75 ml and three cubes of ice.
That is talking and cooking with gas.
You're mileage may differ.
Klipdrift "Green Label" premium aged brandy.
Not for pussies and wankers, a man's drink, not French.
The aroma of the grape grabs you by the nostril and says LOUDLY, don't fuck with me and add coke, that's why we make the normal Klipdrift.
Stand back and throw away the cork, now throw back the first two tots, now you are PRIMED.
Sit down, relax and shoot the neighbourhood bully.
Take two more and smile.
Break all the glasses around, relax and smile.
4 more in quick succession and you are on top of the world.
Man this is a good drink, even straight out of the bottle it's akin to mothers milk.
Reload and shoot out the streetlamps.
As the cops come to investigate show them the crate of "Greenlabel"

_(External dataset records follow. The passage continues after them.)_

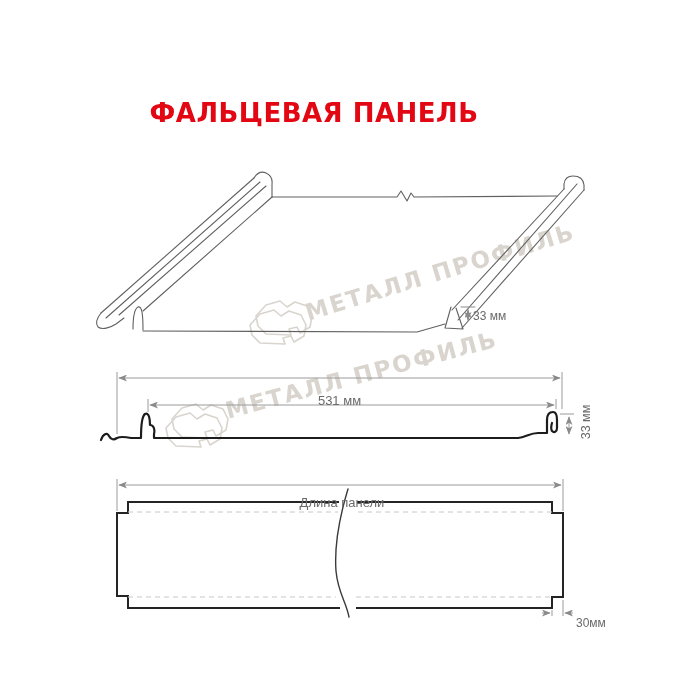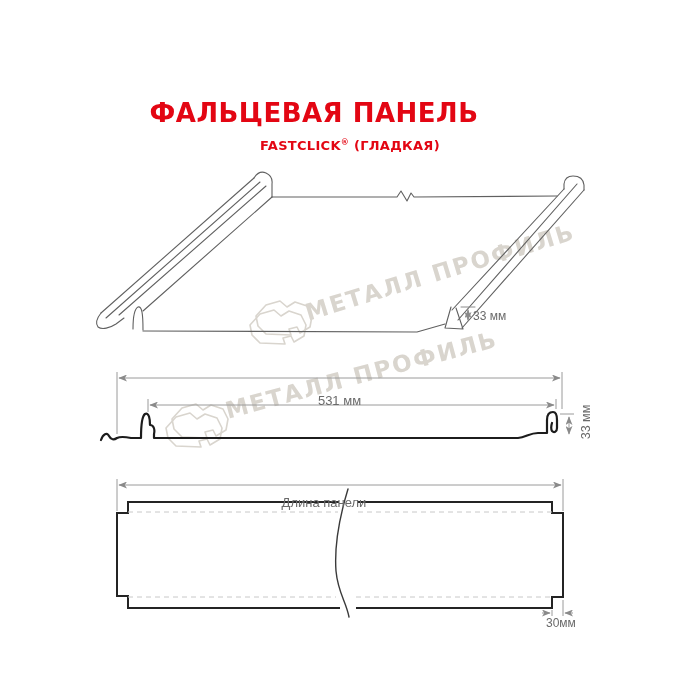--- a/index.html
+++ b/index.html
@@ -38,30 +38,29 @@
     font-family:"Liberation Sans",sans-serif;white-space:nowrap;
   }
   .dim-label.center{text-align:center;margin-top:32px;}
   #label-531{left:117px;top:361px;width:445px;}
   #label-485{left:148px;top:388px;width:408px;}
   #label-33-cross{
     left:566px;top:415px;width:40px;height:14px;text-align:center;
     transform:rotate(-90deg);font-size:12.5px;
   }
   #label-33-3d{left:473px;top:309px;font-size:12px;}
-  #label-length{left:101px;top:463px;width:446px;}
-  #label-30{left:546px;top:616px;font-size:12px;}
+  #label-length{left:119px;top:463px;width:446px;}
+  #label-30{left:576px;top:616px;font-size:12px;}
 </style>
 </head>
 <body>
 
 <div class="canvas">
 
   <div class="title">ФАЛЬЦЕВАЯ ПАНЕЛЬ</div>
-  <div class="subtitle"><span>FASTCLICK</span><span class="reg">®</span><span> (ГЛАДКАЯ)</span></div>
 
   <svg id="wm1-logo" class="wm" width="70" height="60" viewBox="-10 0 70 60">
     <g fill="none" stroke="#d9d5ce" stroke-width="1.6" stroke-linejoin="round">
       <path transform="translate(-6,9)" d="M4,28 L2,18 L12,7 L26,3 L33,9 L41,4 L53,8 L58,18 L56,29 L46,35 L43,29 L35,31 L37,37 L12,36 Z"></path>
       <path d="M4,28 L2,18 L12,7 L26,3 L33,9 L41,4 L53,8 L58,18 L56,29 L46,35 L43,29 L35,31 L37,37 L12,36 Z"></path>
     </g>
   </svg>
   <div id="wm1-text" class="wm wm-text">МЕТАЛЛ ПРОФИЛЬ</div>
 
   <svg id="wm2-logo" class="wm" width="72" height="58" viewBox="-10 0 72 58">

As you are relaxing and drinking with the cops ask for some cases of government issue ammo to practice with later. Store the ammo away from your braai fire.
It is not advisable to send cops home with a lower ratio than 5 cops to 1 bottle of Greenlabel.
If you ignore this, the shit is on your head. I can quote you Hansard on this, just don't do it.
The last two inches of the bottle is exultingly smooth, almost sweet.
Don't rush, relax and fire up your 1000cc motorbike, smile.
Frown at anybody that questions your sensibilities.
Asshole, I said "frown", not "shoot".
Laugh, bury, repeat.
Pull out another cork ......
That is why I normally drink whisky.